Pre-General Conference Speech: Christian Morality A Hate CrimeJesus Would Homosexualize UMC
From: "U.M. Cornet" firstname.lastname@example.org
This speech is posted with Jeanne Knepper's permission and will appear on the Affirmation web site soon http://www.umaffirm.org. She is a co-spokesperson for Affirmation: United Methodists for Lesbian, Gay, Bisexual, and Transgendered Concerns.
Jeanne Knepper spoke these words in Cleveland on January 15, 2000 before the Pre-General Conference Briefing for press and heads of annual conference delegations to General Conference. The General Conference will take place May 2-12, 2000, in Cleveland. On Wednesday, January 12, the day many participants arrived, there was a fire in the Sheraton Hotel, site of the briefing. In addition, a Cleveland water main broke only two blocks from the Sheraton that same afternoon.
LET MY PEOPLE IN
I want to begin by thanking United Methodist Communications for the opportunity to be here. Affirmation cherishes any chance to speak with General Conference delegates. Although the "question" of homosexuality, the" issue" of homosexuality, the "problem" of homosexuality have been before The United Methodist Church at every General Conference since 1972, the people-we, the members of Affirmation-have not. And we want you to know that this is really about people, people who are United Methodist. So I thank you for this privilege.
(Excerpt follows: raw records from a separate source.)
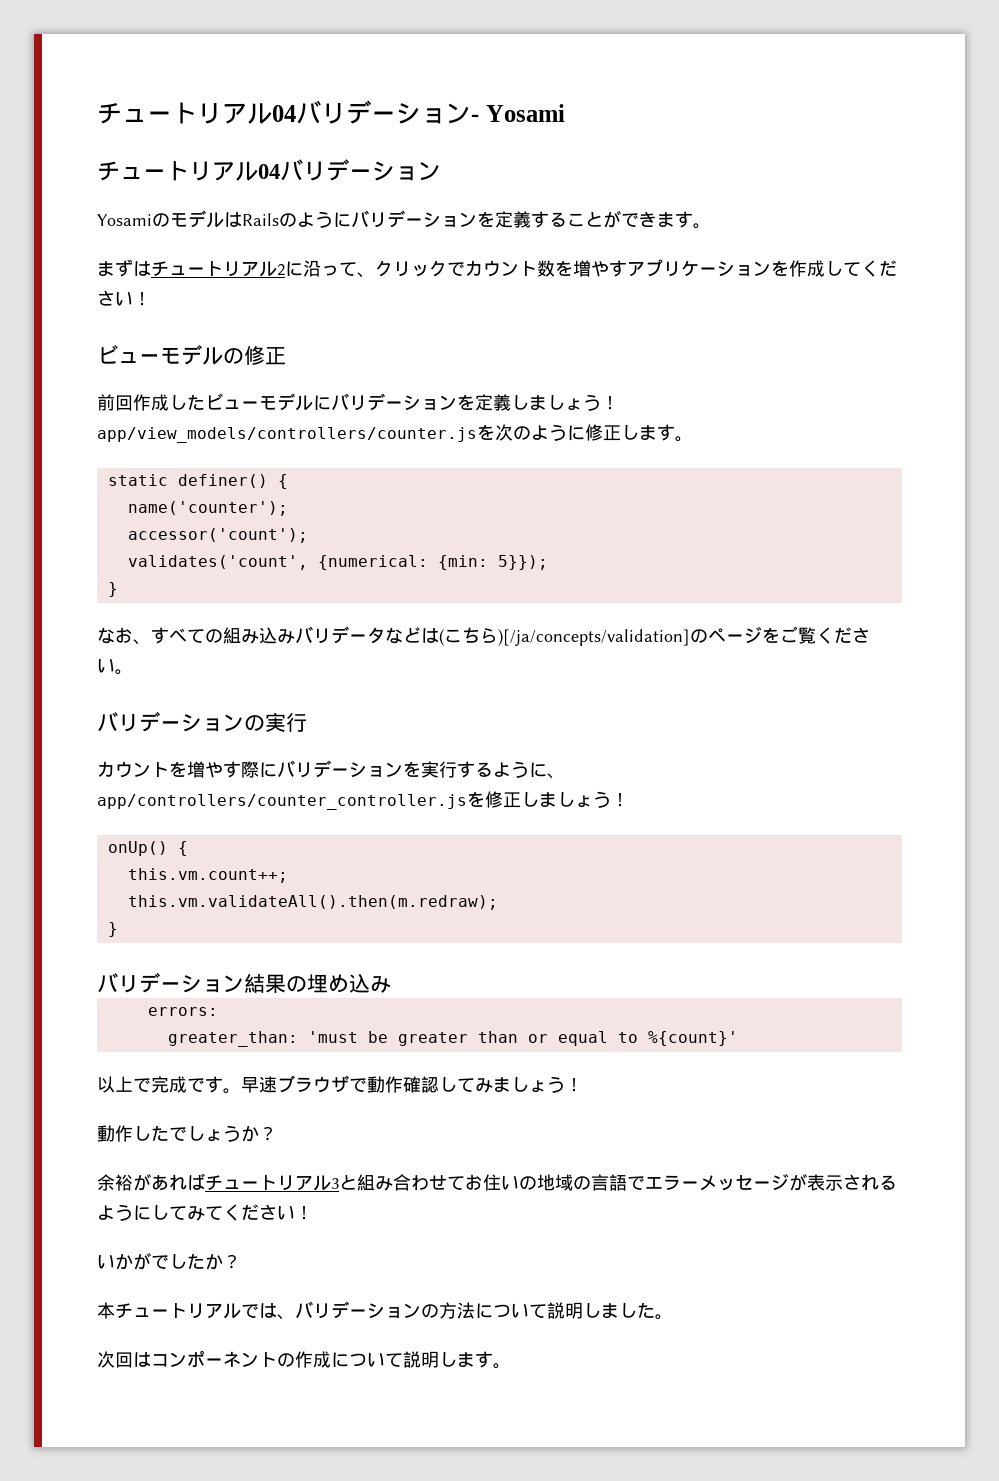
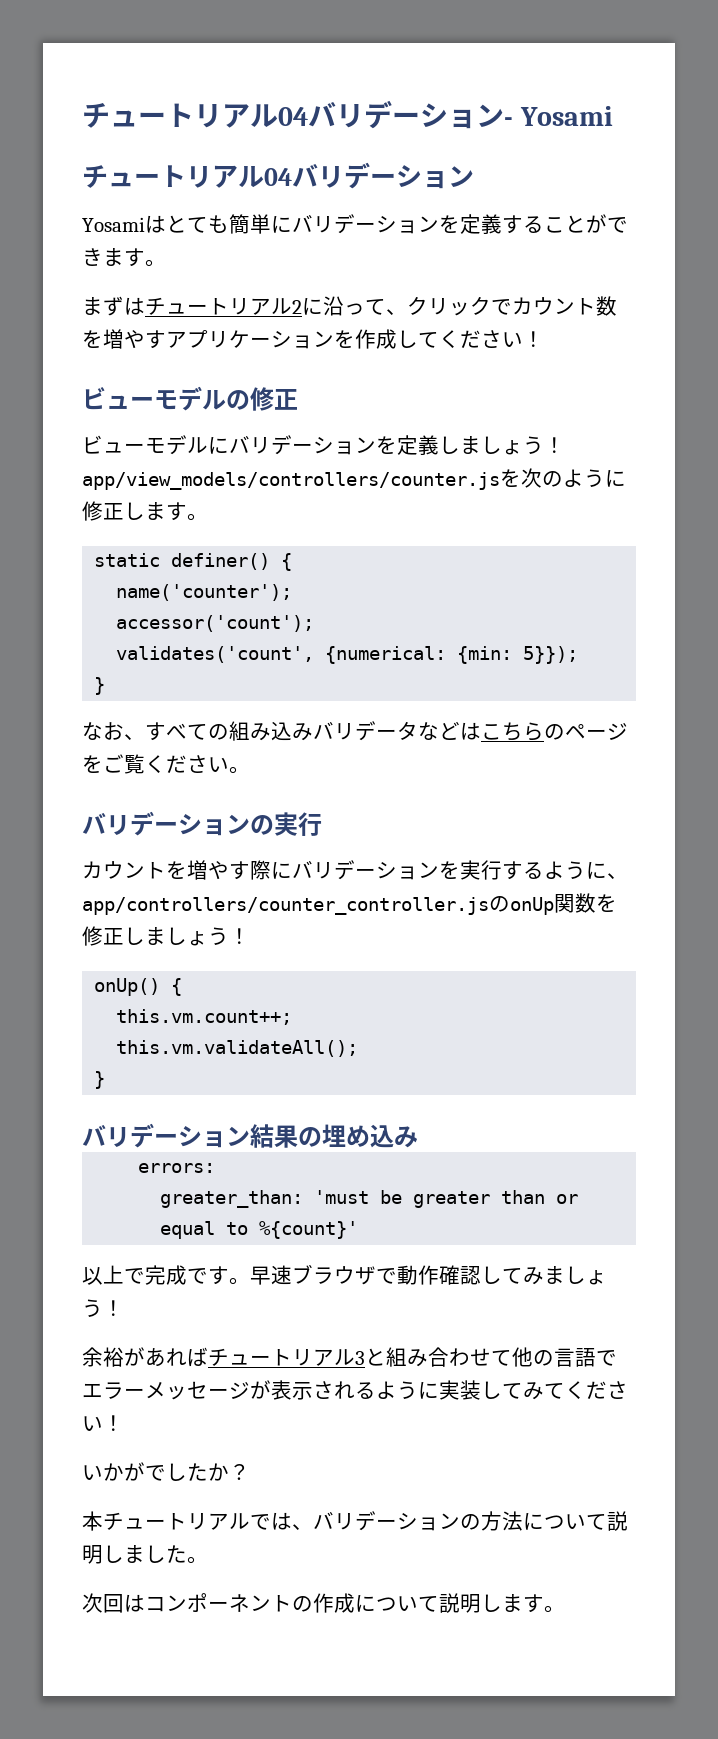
[152,210,333,228] のモデルはRailsのよう -> [145,214,271,234] はとても簡単
[97,394,205,411] 前回作成した -> (298, 399) none
[439,627,690,646] (こちら)[/ja/concepts/validation] -> [481,722,544,741] こちら
(467, 802) none -> [489,893,596,915] のonUp関数
[127,895,498,910] this.vm.validateAll().then(m.redraw); -> [116,1040,359,1057] this.vm.validateAll();
[97,1125,277,1142] // 動作したでしょうか？ -> (124, 1308) none
[465,1174,573,1191] お住いの地域 -> [512,1347,533,1367] 他
(151, 1213) none -> [439,1380,481,1400] 実装

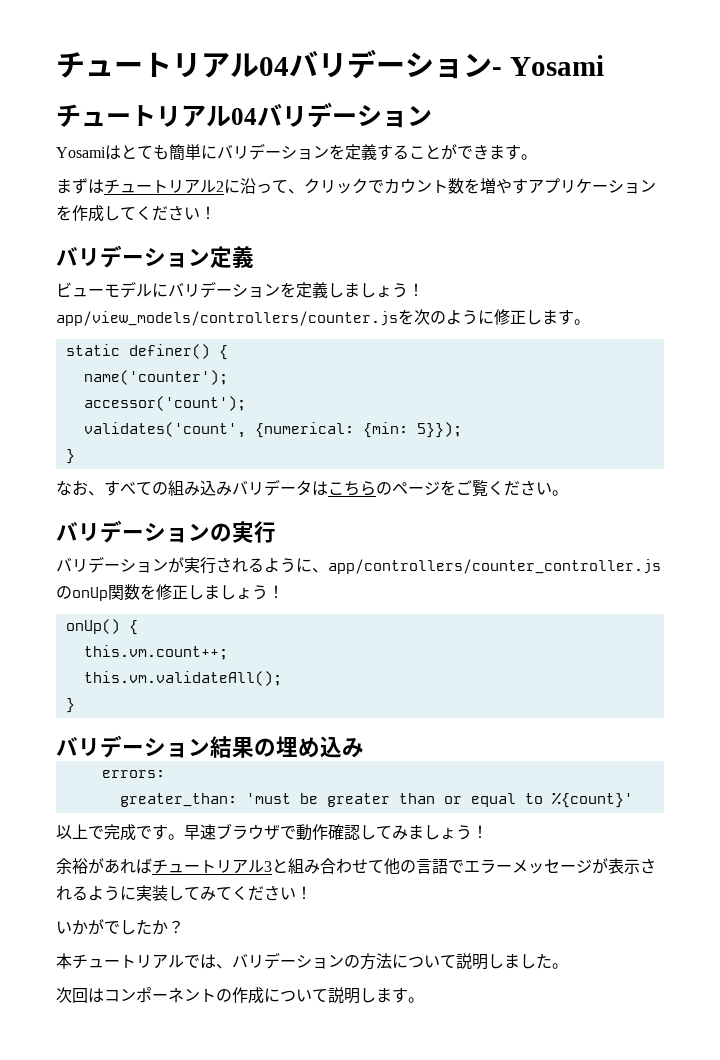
[82,386,298,411] ビューモデルの修正 -> [56,245,254,268] バリデーション定義
[418,721,460,740] など -> (312, 488) none
[82,860,523,880] カウントを増やす際にバリデーションを実行す -> [56,556,248,574] バリデーションが実行され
Although I wasn't so sure I was grateful when I arrived on Wednesday. There'd been a fire. The streets were flooded. The room was smoky; the phones didn't work; the toilet didn't work (and me off a long flight!) and we couldn't drink the water. I don't know about you, but I started thinking about Moses up in front of Pharaoh, hearing the words, "Let my people go...," . . . and watching out for frogs.
Wondering, should we be afraid for our firstborn?
And knowing that yes, we should, if our first born are lesbian, gay, bisexual or transgendered and live in cultures shaped by hatred or intolerance of homosexuality.
Indeed, we should be very afraid for them. The Southern Poverty Law Center tells us that hate crimes against gay men and lesbians increased 260 percent between 1988 and 1996; that lesbians and gay men are physically attacked in bias-motivated assaults six times more often than Jews or Hispanics and twice as frequently as blacks; and that anti-homosexual hate crimes exhibit "extraordinary viciousness and brutality."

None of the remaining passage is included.